▸ **Required work**
Look below for the line holding "order number: 4596307472 -> 4596304772" and the line holding "Bomber Soul SMG (Minimal Wear): none -> 9". Transcribe exactly those lines and all lines between them, nothing more.

▸ **Task data**
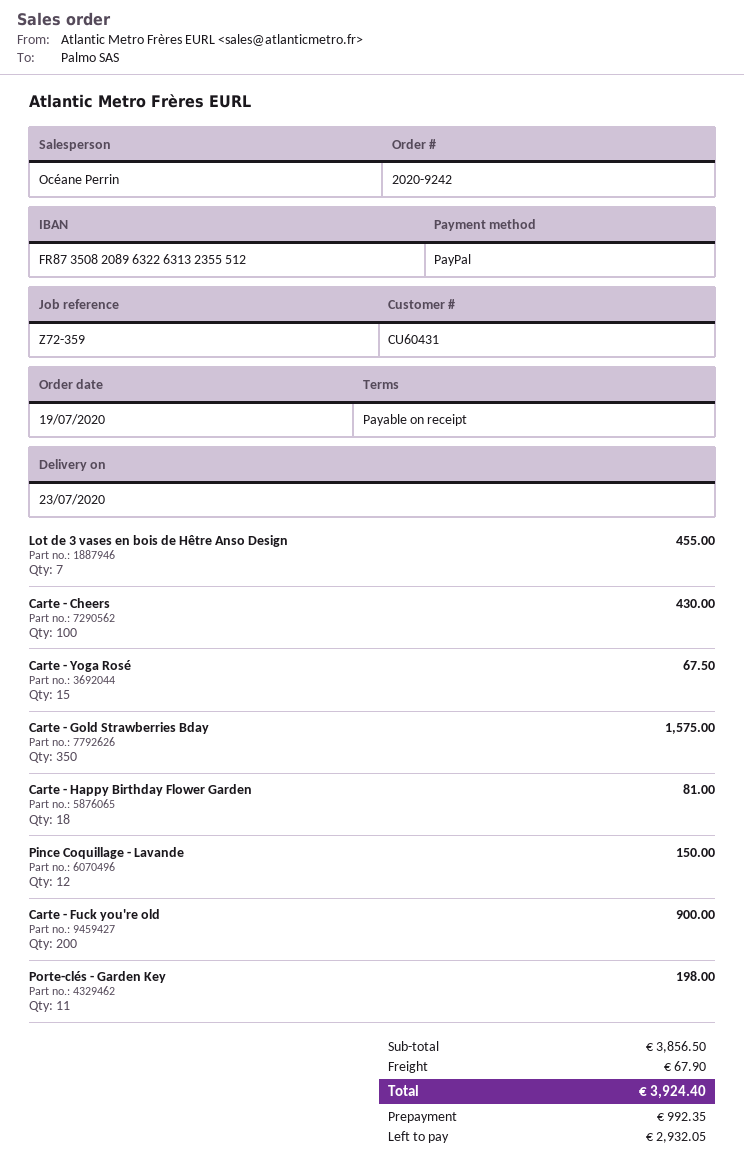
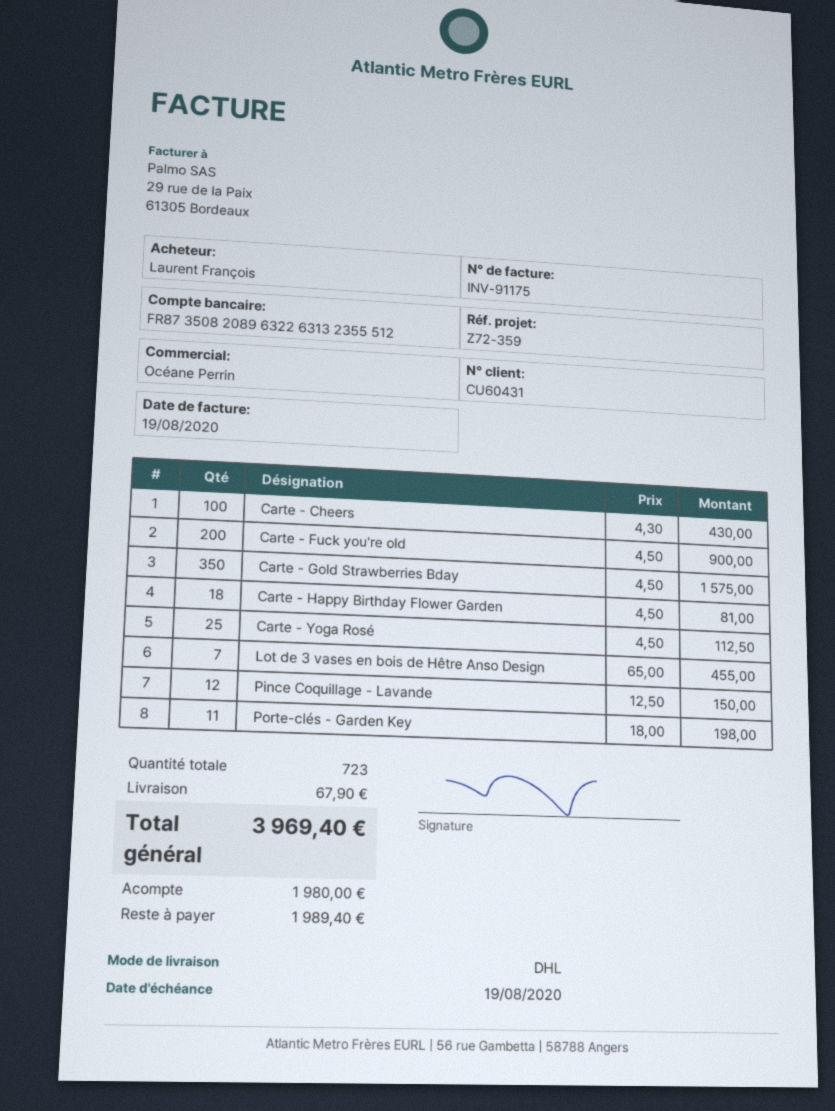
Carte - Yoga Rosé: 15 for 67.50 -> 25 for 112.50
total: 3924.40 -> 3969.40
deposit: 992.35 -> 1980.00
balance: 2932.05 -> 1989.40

==

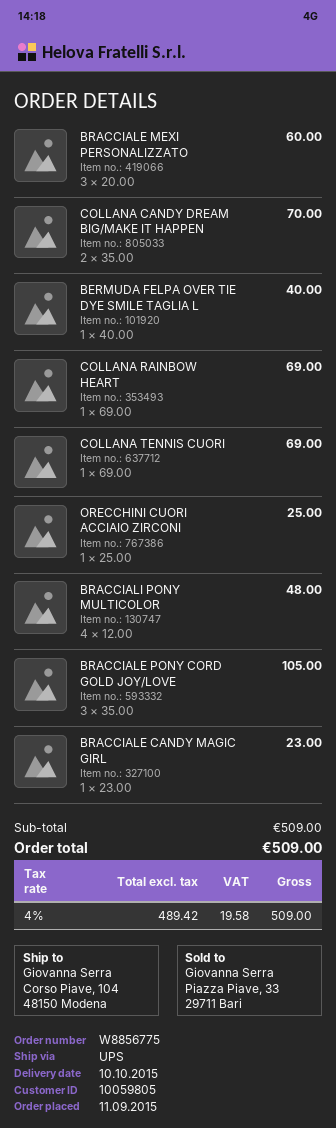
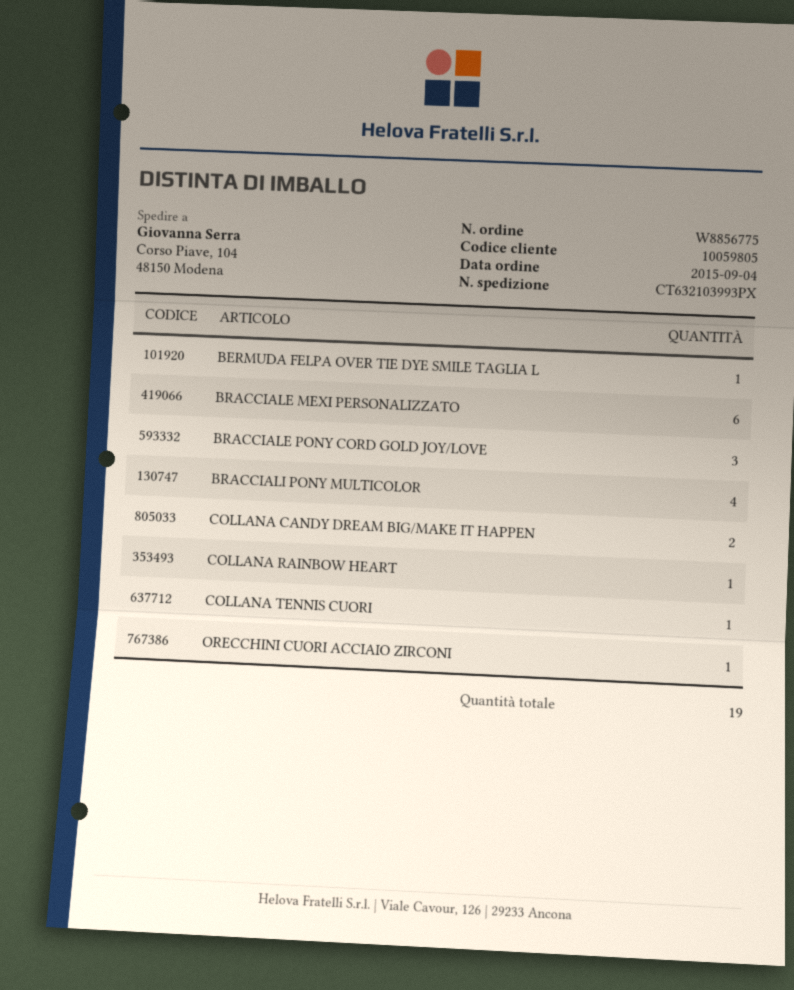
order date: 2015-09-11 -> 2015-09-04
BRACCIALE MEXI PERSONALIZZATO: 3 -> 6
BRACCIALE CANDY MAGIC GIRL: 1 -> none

---

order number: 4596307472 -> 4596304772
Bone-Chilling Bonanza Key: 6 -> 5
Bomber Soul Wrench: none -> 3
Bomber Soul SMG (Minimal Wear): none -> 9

▸ **Exercise response**
order number: 4596307472 -> 4596304772
Bone-Chilling Bonanza Key: 6 -> 5
Bomber Soul Wrench: none -> 3
Bomber Soul SMG (Minimal Wear): none -> 9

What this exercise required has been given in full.